Et c’est ainsi que Joseph Pulitzer restera grand
En 1883, ayant racheté le «New York World», Joseph Pulitzer annonce son programme: «Dans cette ville magnifique et qui ne cesse de grandir, il y a place pour un journal à la fois bon marché et intelligent, intelligent et généraliste, généraliste mais aussi vraiment démocratique, voué à la cause du peuple plutôt qu'à la bourse des potentats, consacré aux nouvelles du nouveau monde plutôt que de l'ancien monde, un journal qui révélera au grand jour la fraude et le mensonge, qui combattra tous les méfaits et abus publics, qui se battra pour les gens avec une constante sincérité.»

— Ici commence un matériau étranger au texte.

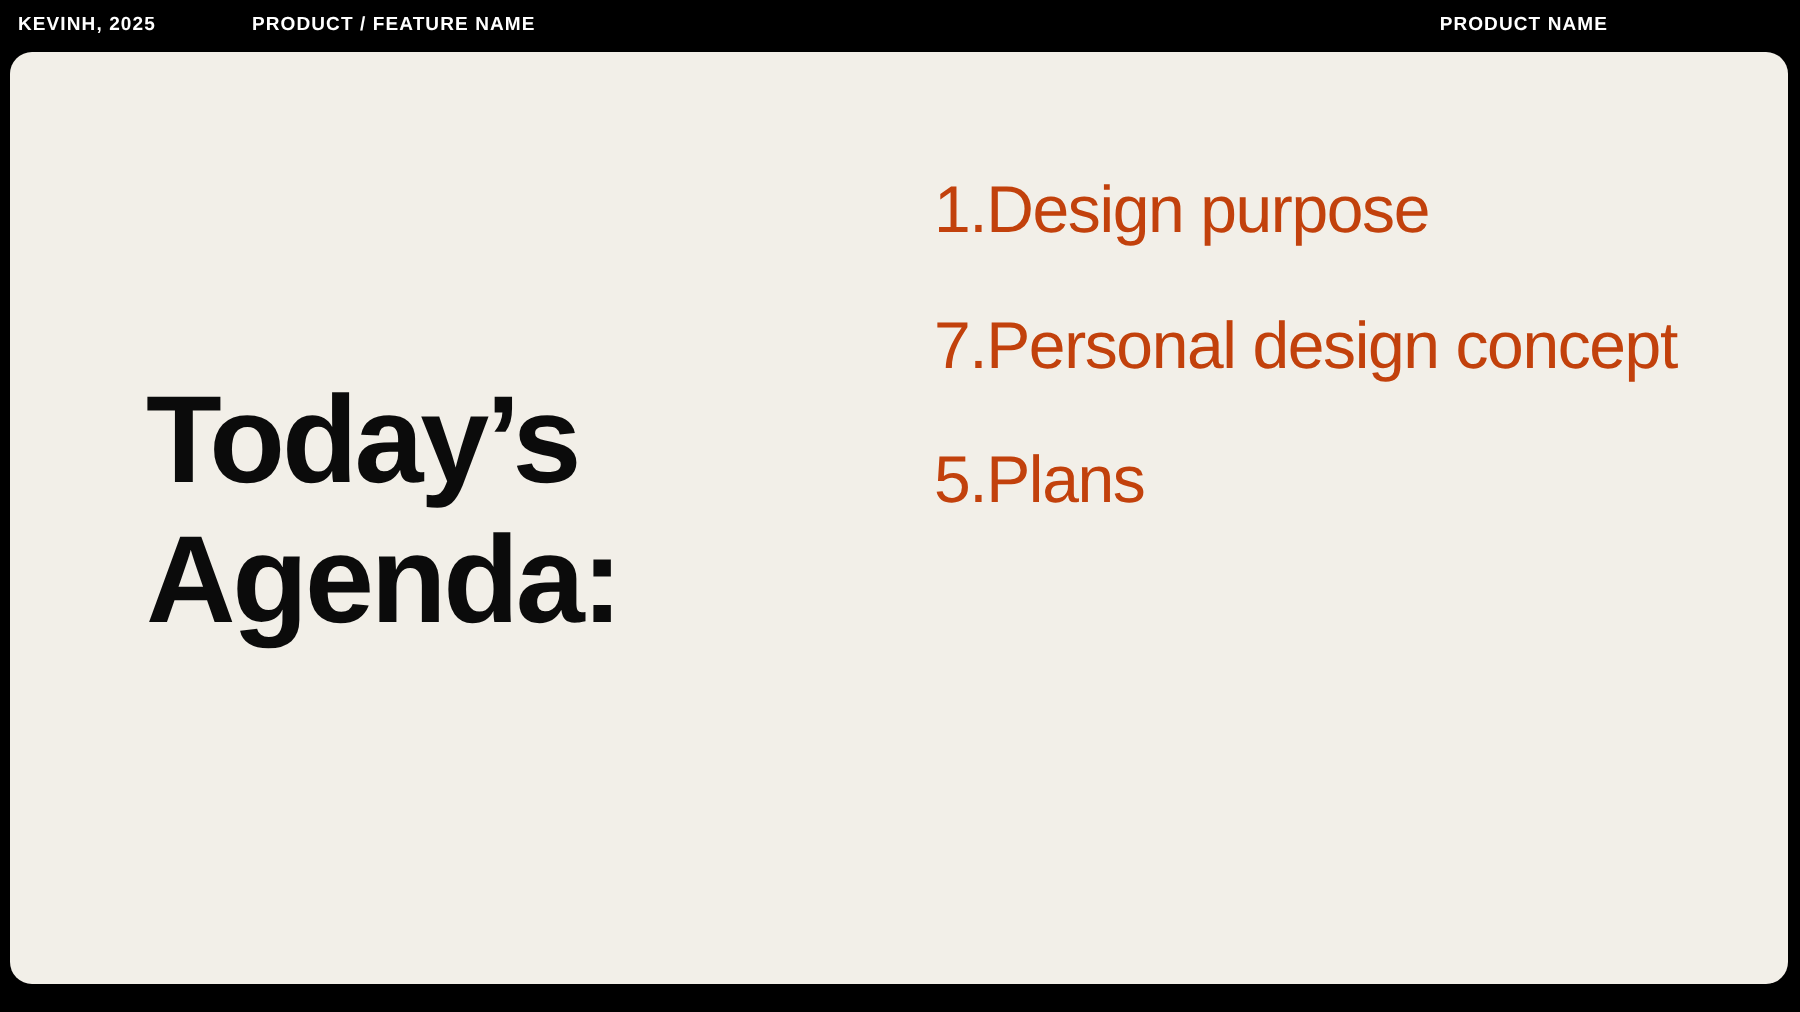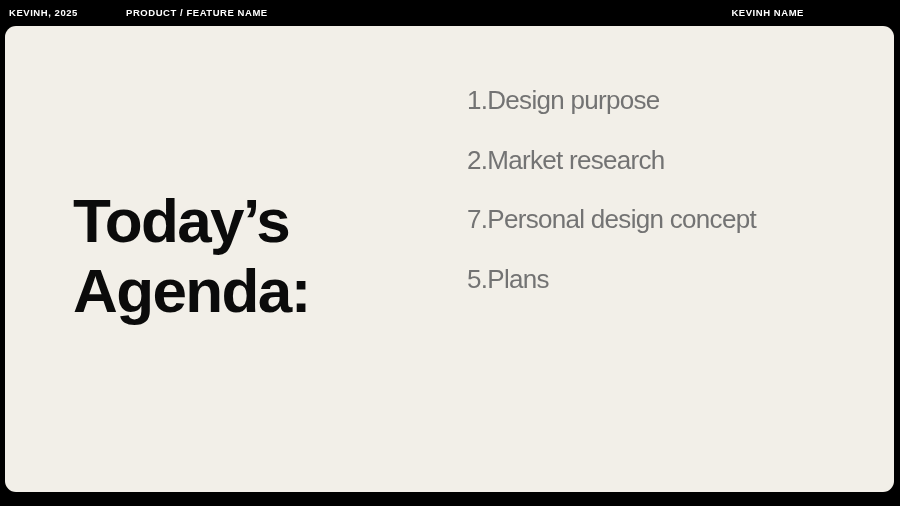--- a/index.html
+++ b/index.html
@@ -81,47 +81,46 @@
     top: 60px;
     width: 390px;
     margin: 0;
     padding: 0;
     list-style: none;
   }
   .agenda-item {
     margin: 0 0 30px 0;
     padding: 0;
     font-family: "Liberation Sans", sans-serif;
-    font-size: 26px;
+    font-size: 33px;
     font-weight: normal;
     line-height: 1.14;
     letter-spacing: -0.7px;
-    color: #737373;
+    color: #c2410c;
   }
   .agenda-item:last-child {
     margin-bottom: 15px;
   }
 </style>
 </head>
 <body>
 
 <div id="slide">
 
   <div id="topbar">
     <div class="topbar-text" id="tb-author">KEVINH, 2025</div>
     <div class="topbar-text" id="tb-product">PRODUCT / FEATURE NAME</div>
-    <div class="topbar-text" id="tb-company">KEVINH NAME</div>
+    <div class="topbar-text" id="tb-company">PRODUCT NAME</div>
   </div>
 
   <div id="card">
 
     <h1 id="headline">Today’s
 Agenda:</h1>
 
     <ol id="agenda-list">
       <li class="agenda-item">1.Design purpose</li>
-      <li class="agenda-item">2.Market research</li>
       <li class="agenda-item">7.Personal design concept</li>
       <li class="agenda-item">5.Plans</li>
     </ol>
 
   </div>
 </div>
 
 </body></html>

Style mis à part, le programme Pulitzer s’énonce à l’identique aujourd’hui dans la plupart des salles de rédaction des médias de masse. L'ambition pulitzérienne n'a pas changé. Seules ont changé les conditions de sa mise en oeuvre. La publicité commerciale, qui a toujours subventionné les coûts de l'information, déserte les entreprises de médias pour les plateformes numériques. Le compagnonnage historique entre le demi-mensonge publicitaire et la quasi-vérité de l'information se termine par une rupture. C'est l'information qui en pâtit. Qui paiera désormais pour que soient connus «les abus et méfaits publics», que soient répandues «les nouvelles du nouveau monde plutôt que de l'ancien», que soit défendue «la cause du peuple plutôt que la bourse des potentats»? On appelle les secours.

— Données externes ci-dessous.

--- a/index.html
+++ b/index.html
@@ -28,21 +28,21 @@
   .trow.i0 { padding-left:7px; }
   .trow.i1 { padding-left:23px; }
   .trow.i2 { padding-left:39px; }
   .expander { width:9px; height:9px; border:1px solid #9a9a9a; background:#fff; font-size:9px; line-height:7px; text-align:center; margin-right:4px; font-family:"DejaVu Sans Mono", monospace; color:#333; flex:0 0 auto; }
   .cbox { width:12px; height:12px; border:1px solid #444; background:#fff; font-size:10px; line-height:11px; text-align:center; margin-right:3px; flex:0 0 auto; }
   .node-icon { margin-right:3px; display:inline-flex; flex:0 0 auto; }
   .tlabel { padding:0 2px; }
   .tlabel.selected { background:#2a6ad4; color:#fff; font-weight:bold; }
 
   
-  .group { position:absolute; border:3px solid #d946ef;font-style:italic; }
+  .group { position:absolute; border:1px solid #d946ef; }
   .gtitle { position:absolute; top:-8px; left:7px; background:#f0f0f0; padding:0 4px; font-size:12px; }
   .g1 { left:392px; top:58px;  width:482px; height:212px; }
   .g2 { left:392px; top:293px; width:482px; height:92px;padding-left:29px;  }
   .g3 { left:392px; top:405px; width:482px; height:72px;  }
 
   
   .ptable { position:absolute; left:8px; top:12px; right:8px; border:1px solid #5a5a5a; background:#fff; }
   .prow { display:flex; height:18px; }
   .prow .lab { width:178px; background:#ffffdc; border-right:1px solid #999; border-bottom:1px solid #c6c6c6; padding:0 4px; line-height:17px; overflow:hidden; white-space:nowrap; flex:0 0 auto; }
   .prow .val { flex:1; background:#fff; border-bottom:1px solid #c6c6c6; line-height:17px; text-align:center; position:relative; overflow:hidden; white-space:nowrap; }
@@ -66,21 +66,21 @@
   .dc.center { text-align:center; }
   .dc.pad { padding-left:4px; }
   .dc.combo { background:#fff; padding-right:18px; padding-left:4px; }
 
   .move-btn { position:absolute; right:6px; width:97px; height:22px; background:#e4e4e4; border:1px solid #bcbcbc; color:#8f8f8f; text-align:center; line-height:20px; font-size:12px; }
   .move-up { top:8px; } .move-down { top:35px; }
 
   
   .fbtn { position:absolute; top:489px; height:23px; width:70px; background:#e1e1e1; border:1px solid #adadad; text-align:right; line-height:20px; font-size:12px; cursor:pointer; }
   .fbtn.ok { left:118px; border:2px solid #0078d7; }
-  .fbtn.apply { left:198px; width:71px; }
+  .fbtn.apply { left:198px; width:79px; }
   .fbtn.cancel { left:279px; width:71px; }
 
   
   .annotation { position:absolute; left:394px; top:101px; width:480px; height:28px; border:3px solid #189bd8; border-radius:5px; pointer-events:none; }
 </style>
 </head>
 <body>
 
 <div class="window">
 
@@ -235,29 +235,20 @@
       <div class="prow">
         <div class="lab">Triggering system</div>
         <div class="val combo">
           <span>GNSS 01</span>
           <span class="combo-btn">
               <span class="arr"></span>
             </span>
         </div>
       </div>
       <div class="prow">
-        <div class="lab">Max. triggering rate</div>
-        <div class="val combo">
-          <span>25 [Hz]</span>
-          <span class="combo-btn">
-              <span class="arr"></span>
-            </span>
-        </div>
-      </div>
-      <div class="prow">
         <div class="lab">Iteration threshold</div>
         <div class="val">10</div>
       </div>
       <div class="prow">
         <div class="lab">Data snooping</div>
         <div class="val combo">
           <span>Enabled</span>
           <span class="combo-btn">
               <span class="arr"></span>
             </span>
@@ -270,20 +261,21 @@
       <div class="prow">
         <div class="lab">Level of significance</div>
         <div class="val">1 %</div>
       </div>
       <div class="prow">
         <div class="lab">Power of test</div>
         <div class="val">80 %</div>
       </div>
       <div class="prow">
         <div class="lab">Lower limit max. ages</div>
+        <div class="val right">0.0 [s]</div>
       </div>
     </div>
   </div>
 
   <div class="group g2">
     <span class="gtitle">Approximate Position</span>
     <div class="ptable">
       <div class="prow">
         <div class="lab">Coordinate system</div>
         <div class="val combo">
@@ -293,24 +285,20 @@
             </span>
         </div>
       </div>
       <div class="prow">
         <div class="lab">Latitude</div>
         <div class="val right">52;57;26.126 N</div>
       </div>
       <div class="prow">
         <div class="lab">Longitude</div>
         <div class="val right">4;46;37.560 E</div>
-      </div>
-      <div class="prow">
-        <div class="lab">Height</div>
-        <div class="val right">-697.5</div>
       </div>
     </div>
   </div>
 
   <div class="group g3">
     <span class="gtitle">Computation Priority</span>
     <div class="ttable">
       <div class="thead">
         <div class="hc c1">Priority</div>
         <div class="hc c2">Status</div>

En Suisse romande, ils arrivent sous la forme d’une «fondation en faveur de la presse» baptisée «Aventinus» et présidée par l’ancien président du Conseil d’Etat genevois François Longchamp. Elle réunit plusieurs fortunes de la région – les fondations Hans Wilsdorf, Leenaards et Jan Michalski pour commencer, ainsi que des mécènes individuels anonymes – pour «soutenir et stimuler l'existence de médias et de projets journalistiques de qualité». Elle a des moyens et le fait savoir. Sous la sobriété de son propos, deux choses fondamentales sont dites: 1. La qualité de l'information n'est pas à la portée de la seule bourse des lecteurs-citoyens. Si la publicité ne la subventionne plus, quelqu'un d'autre doit le faire à sa place. 2. La qualité de l'information est inséparable de la qualité de la société qui en dispose et s'en nourrit. Les grandes fortunes romandes de l'horlogerie, de la pharmacie et de la banque le reconnaissent et s'engagent à la maintenir. Si ce n'est pas une bonne nouvelle!

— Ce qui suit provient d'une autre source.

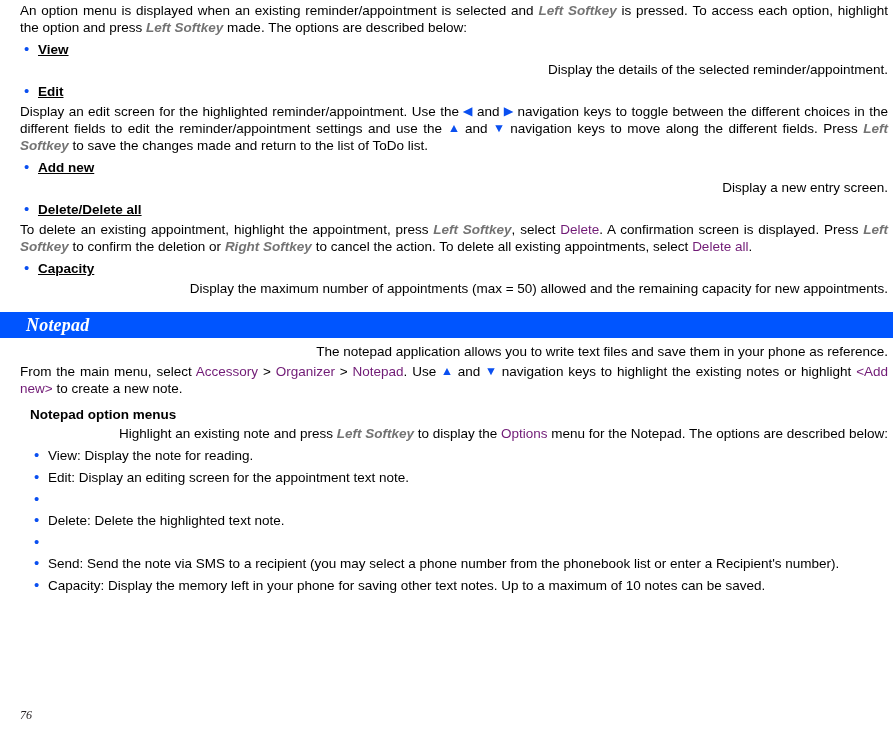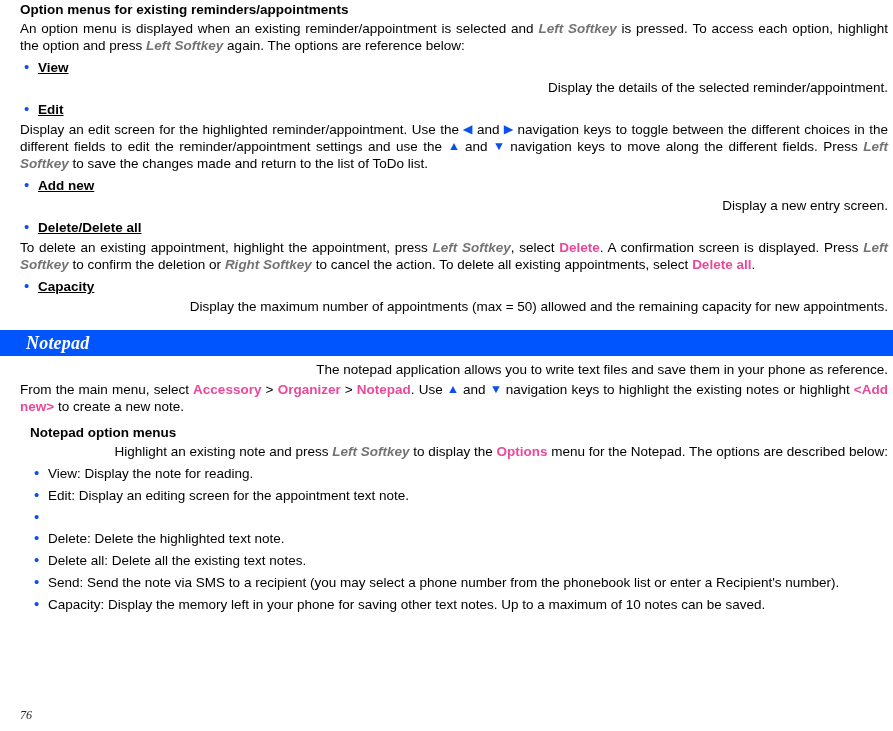--- a/index.html
+++ b/index.html
@@ -41,22 +41,22 @@
   p.justify {
     text-align: justify;
     text-justify: inter-word;
   }
   .blue-em {
     color: #737373;
     font-weight: bold;
     font-style: italic;
   }
   .gray-bold {
-    color: #ec4899;
-    font-weight: bold;
+    color: #701a75;
+    font-weight: normal;
   }
   
   .nav-arrow {
     color: #0a4ff0;
     font-size: 12px;
     line-height: 1;
     display: inline-block;
     transform: scaleX(1.05);
     vertical-align: 1px;
   }
@@ -121,23 +121,22 @@
   }
   .spacer-sm { height: 3px; }
   .spacer-md { height: 7px; }
 </style>
 </head>
 <body>
 
 <div class="page">
   <div class="content">
 
-    <h2 class="h-bold">Option menus for existing reminders/appointments</h2>
-
-    <p class="body justify"><span>An option menu is displayed when an existing reminder/appointment is selected and </span><span class="blue-em">Left Softkey</span><span> is pressed. To access each option, highlight the option and press </span><span class="blue-em">Left Softkey</span><span> again. The options are reference below:</span></p>
+
+    <p class="body justify"><span>An option menu is displayed when an existing reminder/appointment is selected and </span><span class="blue-em">Left Softkey</span><span> is pressed. To access each option, highlight the option and press </span><span class="blue-em">Left Softkey</span><span> made. The options are described below:</span></p>
 
     <div class="bullet-row">
       <span class="bullet-dot">•</span>
       <span class="bullet-label-bold">View</span>
     </div>
     <p class="body">Display the details of the selected reminder/appointment.</p>
 
     <div class="bullet-row">
       <span class="bullet-dot">•</span>
       <span class="bullet-label-bold">Edit</span>
@@ -190,21 +189,20 @@
         </div>
         <div class="bullet-row">
           <span class="bullet-dot">•</span>
         </div>
         <div class="bullet-row">
           <span class="bullet-dot">•</span>
           <span class="bullet-text">Delete: Delete the highlighted text note.</span>
         </div>
         <div class="bullet-row">
           <span class="bullet-dot">•</span>
-          <span class="bullet-text">Delete all: Delete all the existing text notes.</span>
         </div>
         <div class="bullet-row">
           <span class="bullet-dot">•</span>
           <span class="bullet-text">Send: Send the note via SMS to a recipient (you may select a phone number from the phonebook list or enter a Recipient's number).</span>
         </div>
         <div class="bullet-row">
           <span class="bullet-dot">•</span>
           <span class="bullet-text">Capacity: Display the memory left in your phone for saving other text notes. Up to a maximum of 10 notes can be saved.</span>
         </div>
       </div>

Aventinus est une première en Suisse mais pas en Europe. The Guardian vit et grandit en Angleterre sur les ressources d'une fondation, The Scott Trust Limited, dont la mission est de lui assurer l'indépendance financière et éditoriale «à perpétuité». Son site web gratuit est le troisième le plus fréquenté au monde. Il sollicite l'aide de ses lecteurs et recherche des partenariats avec des mécènes pour des projets d'enquête spécifiques. De même aux PaysBas, le journal historique Het Parool, né clandestinement sous l'occupation allemande en 1940 pour contrer les fake news du régime nazi, a placé le bénéfice de ses succès d'après-guerre dans une fondation éditrice, Stichting Het Parool. Rebaptisée Stichting Democratie en Media (SDM), celle-ci est maintenant actionnaire minoritaire avec un groupe flamand, De Persgroep, d'une entreprise de presse qui contrôle quatre des principaux quotidiens nationaux néerlandais redevenus profitables. Avec ses 35% du capital, elle garde un pouvoir de surveillance de l'indépendance des contenus tout en élargissant son soutien financier à d'autres projets ou opérations journalistiques utiles au débat démocratique. Ailleurs, la fondation Soros appuie des médias comme par exemple la Gazeta Wyborcza en Pologne tandis que celle de Bill et Melinda Gates assure des fonds à plus d'une vingtaine d'entreprises de presse dans le monde.
Editeurs et journalistes ont un métier mais ils n’ont plus d’argent. Ceux qui en ont peuvent maintenant le dépenser avec eux dans une mission commune de maintien ou d'amélioration des sociétés dans lesquelles ils vivent ensemble. Et c'est ainsi que Pulitzer restera grand.